Work to be completed: Among the records below, which lines contain the string "background"? Report them.

(Recorded data)
Segment Open

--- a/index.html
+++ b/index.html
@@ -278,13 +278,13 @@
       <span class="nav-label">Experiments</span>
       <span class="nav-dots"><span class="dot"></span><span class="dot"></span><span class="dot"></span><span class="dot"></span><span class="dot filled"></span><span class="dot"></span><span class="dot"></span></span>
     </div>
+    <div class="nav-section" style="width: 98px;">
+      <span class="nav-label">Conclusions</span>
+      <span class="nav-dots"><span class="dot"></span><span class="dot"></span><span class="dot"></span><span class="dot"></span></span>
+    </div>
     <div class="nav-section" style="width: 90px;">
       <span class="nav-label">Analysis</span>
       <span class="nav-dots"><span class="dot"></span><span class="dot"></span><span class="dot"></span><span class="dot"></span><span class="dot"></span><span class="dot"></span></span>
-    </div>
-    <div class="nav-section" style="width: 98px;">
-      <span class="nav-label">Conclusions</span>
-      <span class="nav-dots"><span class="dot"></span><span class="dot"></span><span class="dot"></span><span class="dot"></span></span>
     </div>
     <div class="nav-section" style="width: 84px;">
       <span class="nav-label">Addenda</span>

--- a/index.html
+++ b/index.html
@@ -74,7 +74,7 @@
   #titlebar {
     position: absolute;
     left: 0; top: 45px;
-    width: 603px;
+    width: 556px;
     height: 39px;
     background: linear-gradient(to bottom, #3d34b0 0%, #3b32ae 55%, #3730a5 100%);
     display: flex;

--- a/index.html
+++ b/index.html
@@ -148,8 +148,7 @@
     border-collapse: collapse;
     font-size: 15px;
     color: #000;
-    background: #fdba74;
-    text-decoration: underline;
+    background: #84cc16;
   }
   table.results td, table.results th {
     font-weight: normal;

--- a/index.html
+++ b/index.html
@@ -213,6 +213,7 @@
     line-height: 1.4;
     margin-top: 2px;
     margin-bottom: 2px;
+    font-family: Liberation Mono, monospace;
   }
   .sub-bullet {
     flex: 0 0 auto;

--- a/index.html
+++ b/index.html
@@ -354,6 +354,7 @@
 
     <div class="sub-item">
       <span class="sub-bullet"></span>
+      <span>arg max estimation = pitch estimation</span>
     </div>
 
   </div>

Segment Closed

Task answer:
     background: linear-gradient(to bottom, #3d34b0 0%, #3b32ae 55%, #3730a5 100%);
-    background: #fdba74;
+    background: #84cc16;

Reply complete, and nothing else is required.